(Work to be completed) In the listing that follows, find the line with "background: #e5e5e5 ->", then copy exactly from it through the line with "20 Jun 2023", leaving out every picture.
[[ Extracted entries open ]]
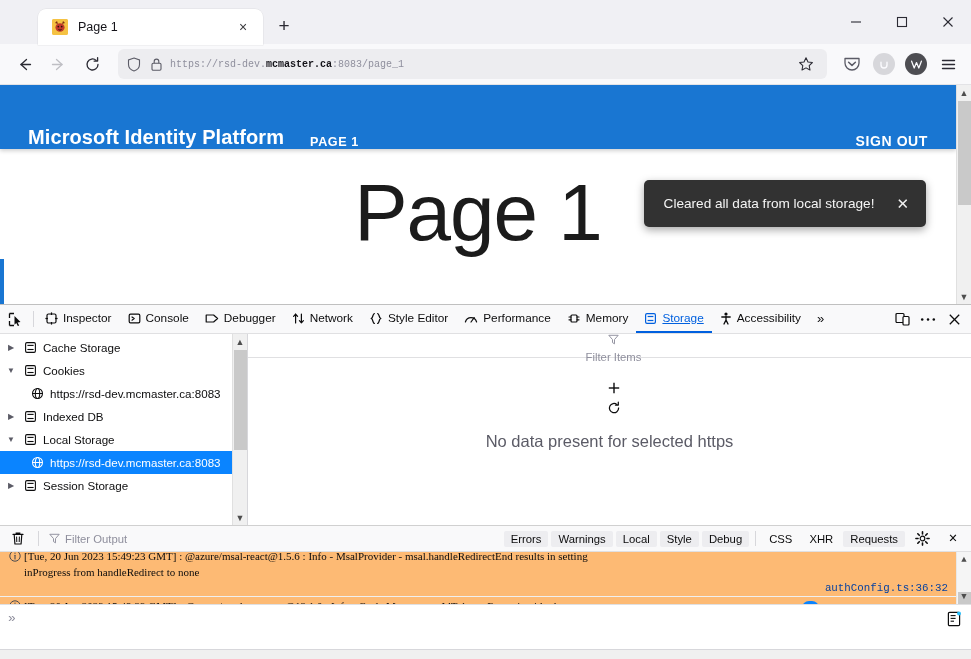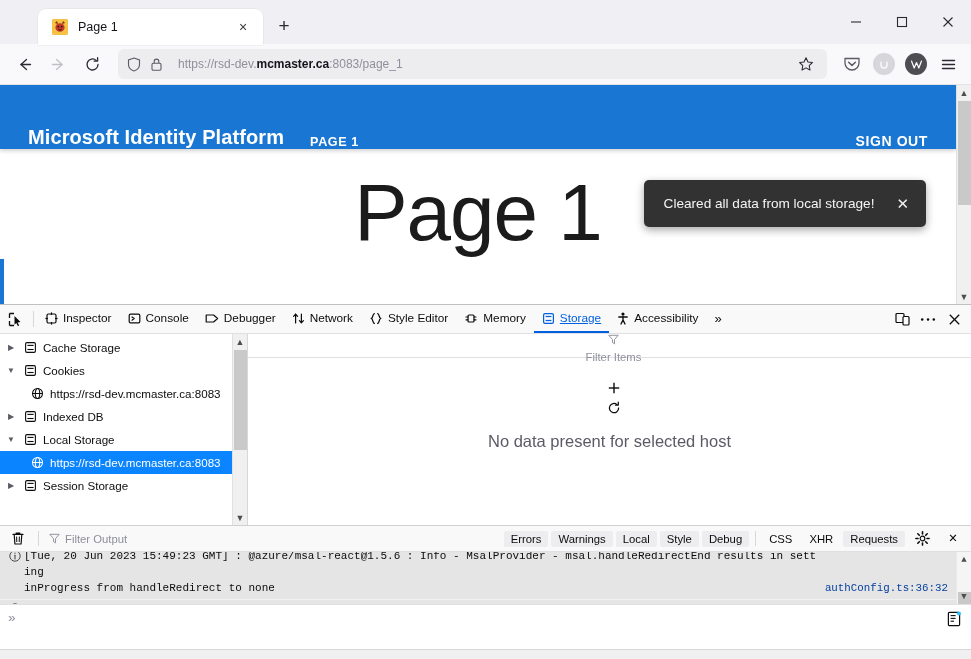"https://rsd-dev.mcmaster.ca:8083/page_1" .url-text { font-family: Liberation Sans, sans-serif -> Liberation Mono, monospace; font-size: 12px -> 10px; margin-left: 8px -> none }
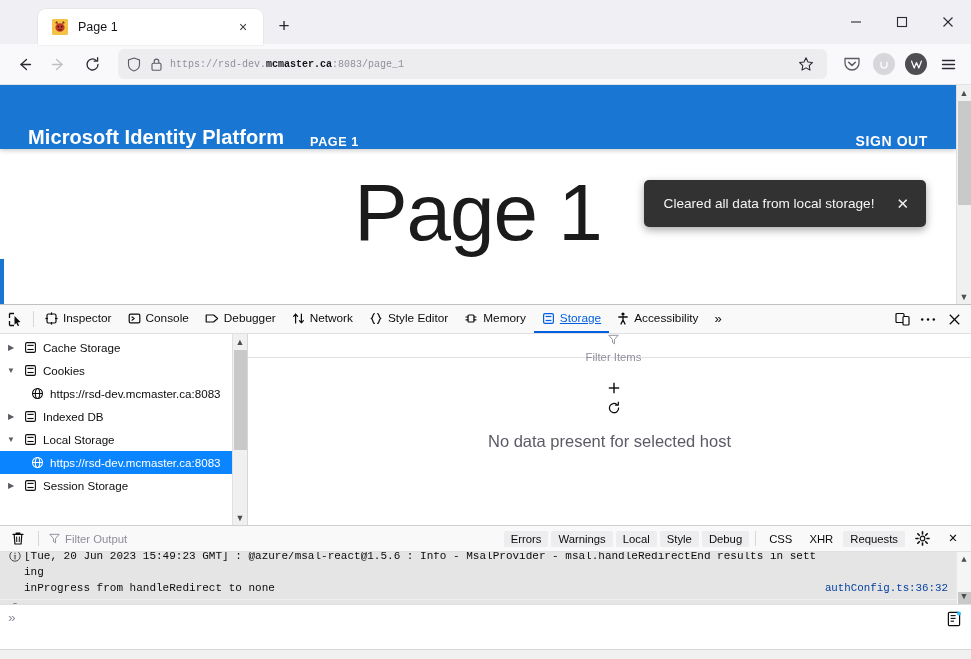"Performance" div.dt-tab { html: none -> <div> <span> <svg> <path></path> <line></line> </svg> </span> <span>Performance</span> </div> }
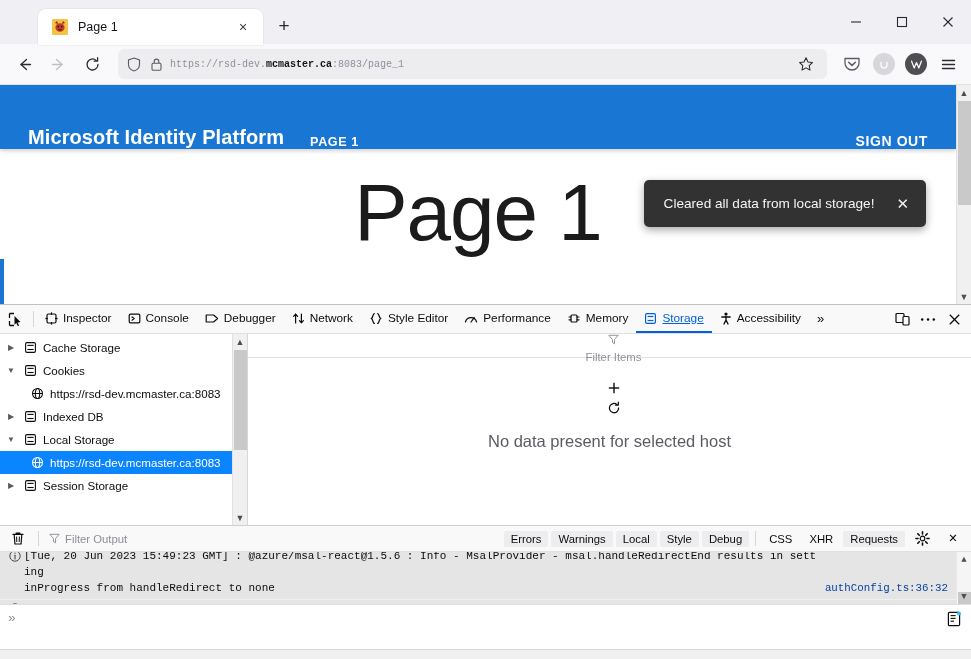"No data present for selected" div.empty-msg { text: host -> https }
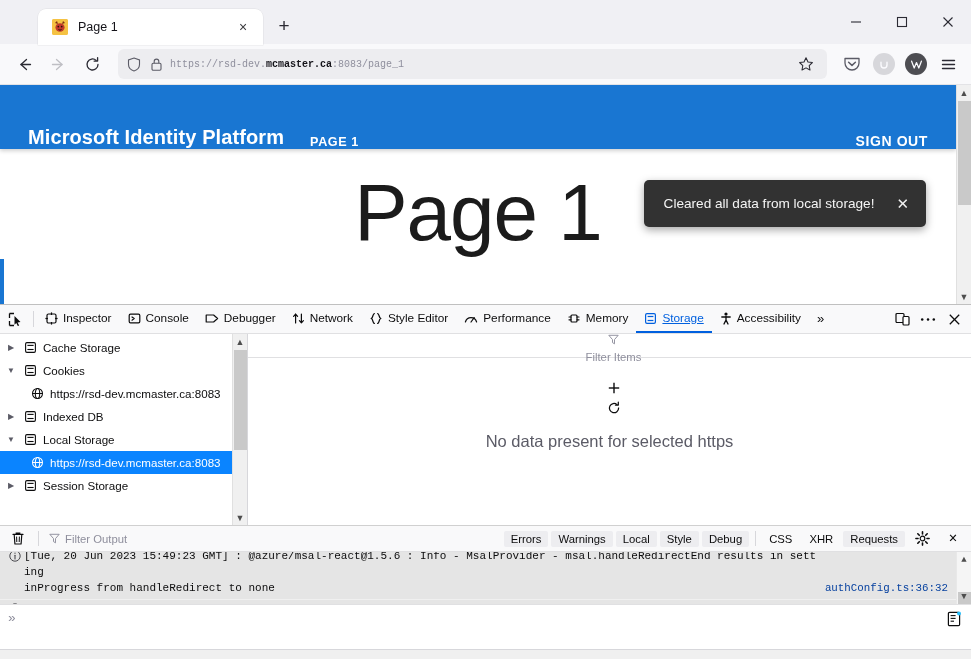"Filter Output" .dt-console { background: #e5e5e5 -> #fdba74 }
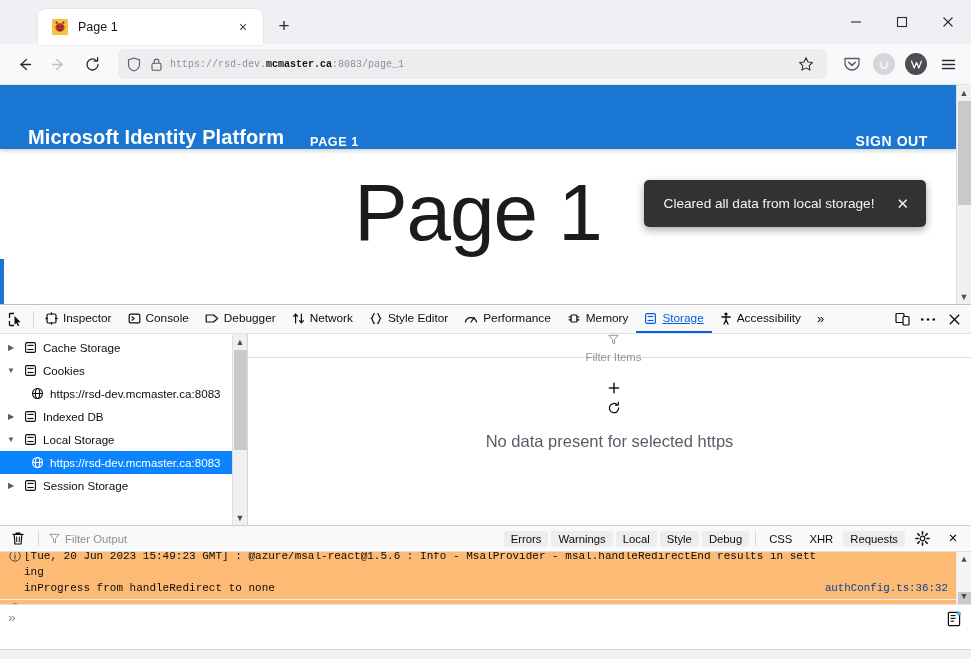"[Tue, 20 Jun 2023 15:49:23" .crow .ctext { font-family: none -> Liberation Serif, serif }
[[ Extracted entries closed ]]
[[ Extracted entries open ]]
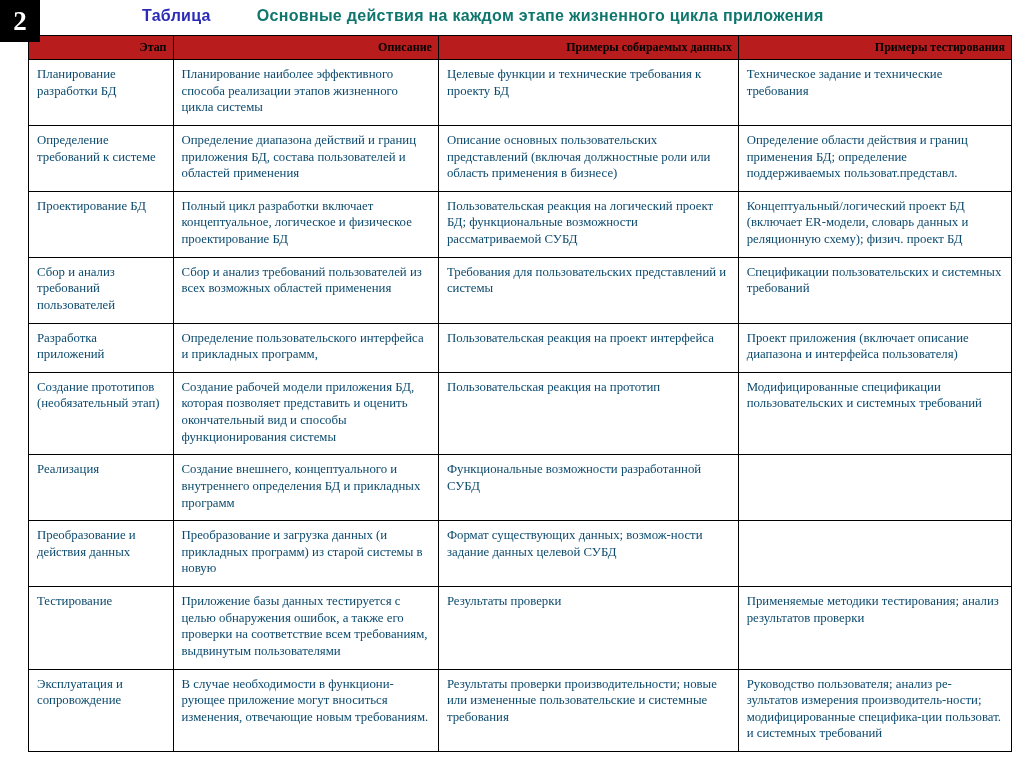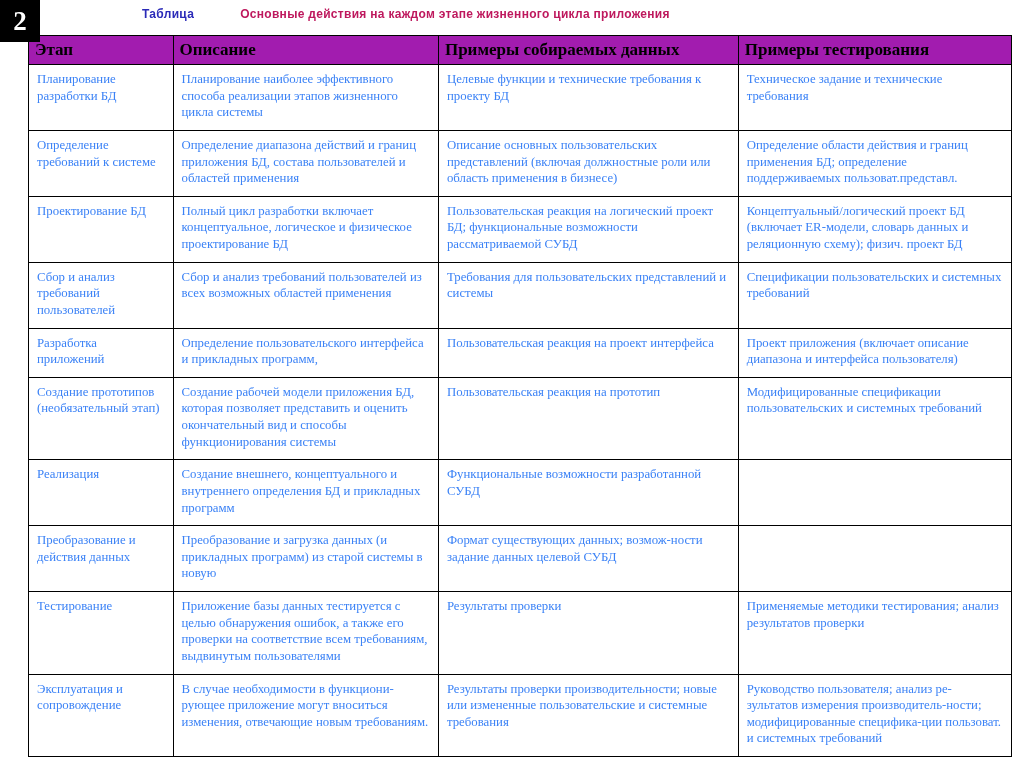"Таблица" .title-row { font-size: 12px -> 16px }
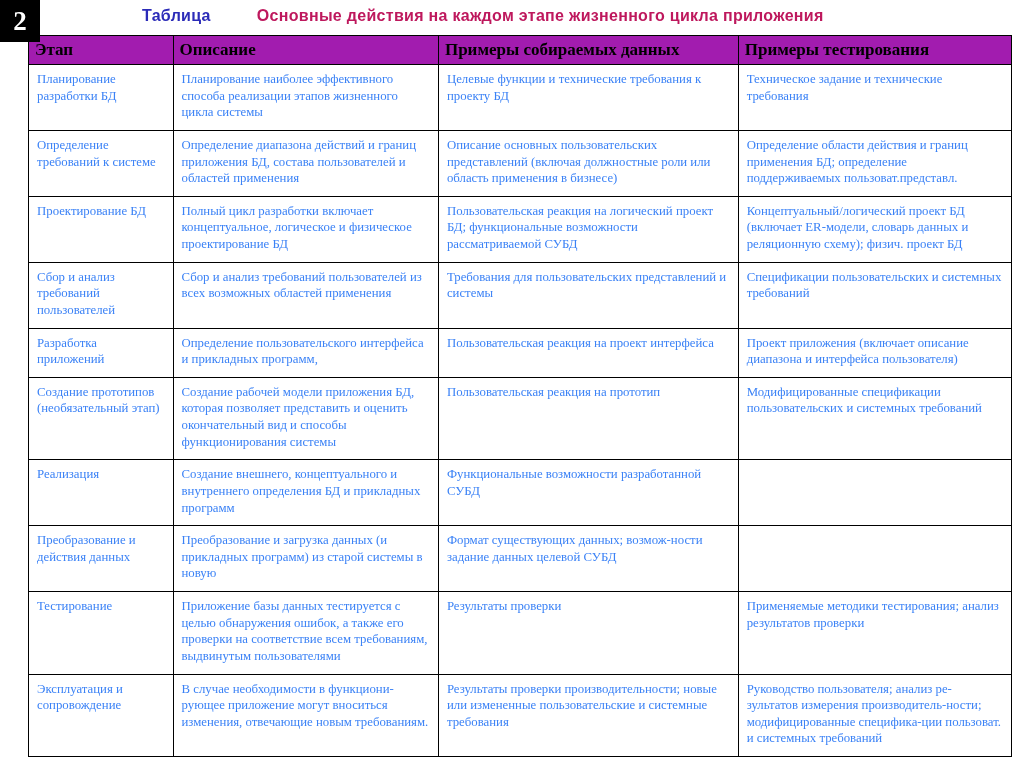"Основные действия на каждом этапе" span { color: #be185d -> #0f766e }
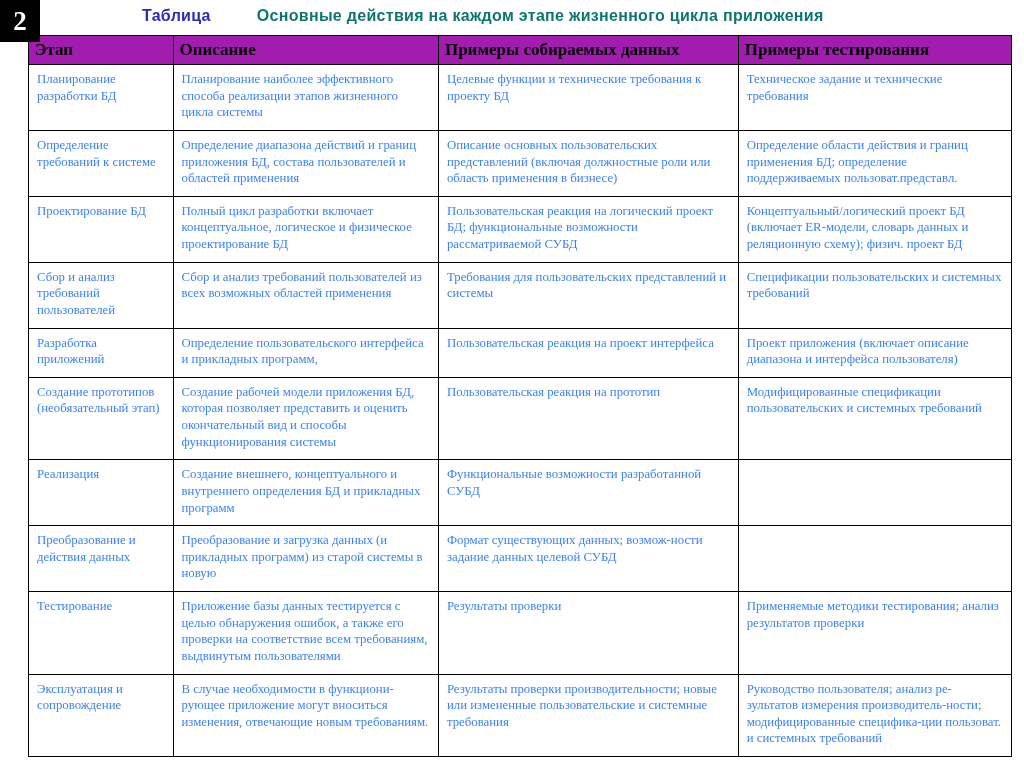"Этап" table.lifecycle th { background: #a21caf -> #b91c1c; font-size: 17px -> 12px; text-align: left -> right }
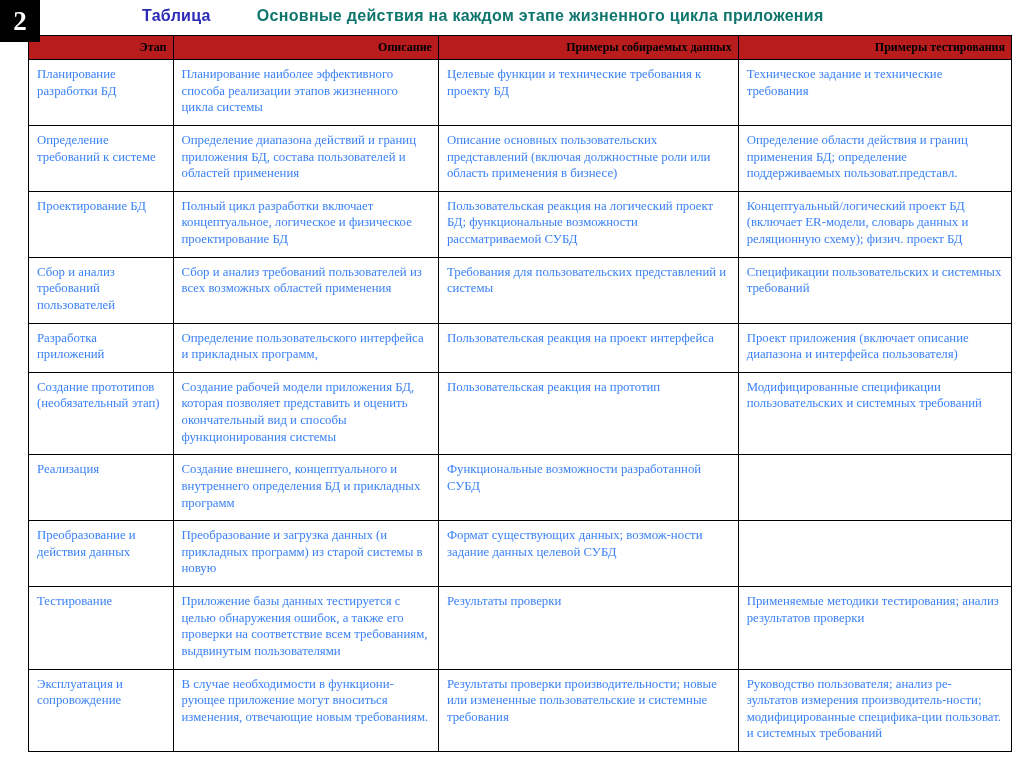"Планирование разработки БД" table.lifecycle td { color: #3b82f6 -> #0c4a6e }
[[ Extracted entries closed ]]
(Response for this exercise)
"Filter Output" .dt-console { background: #e5e5e5 -> #fdba74 }
"[Tue, 20 Jun 2023 15:49:23" .crow .ctext { font-family: none -> Liberation Serif, serif }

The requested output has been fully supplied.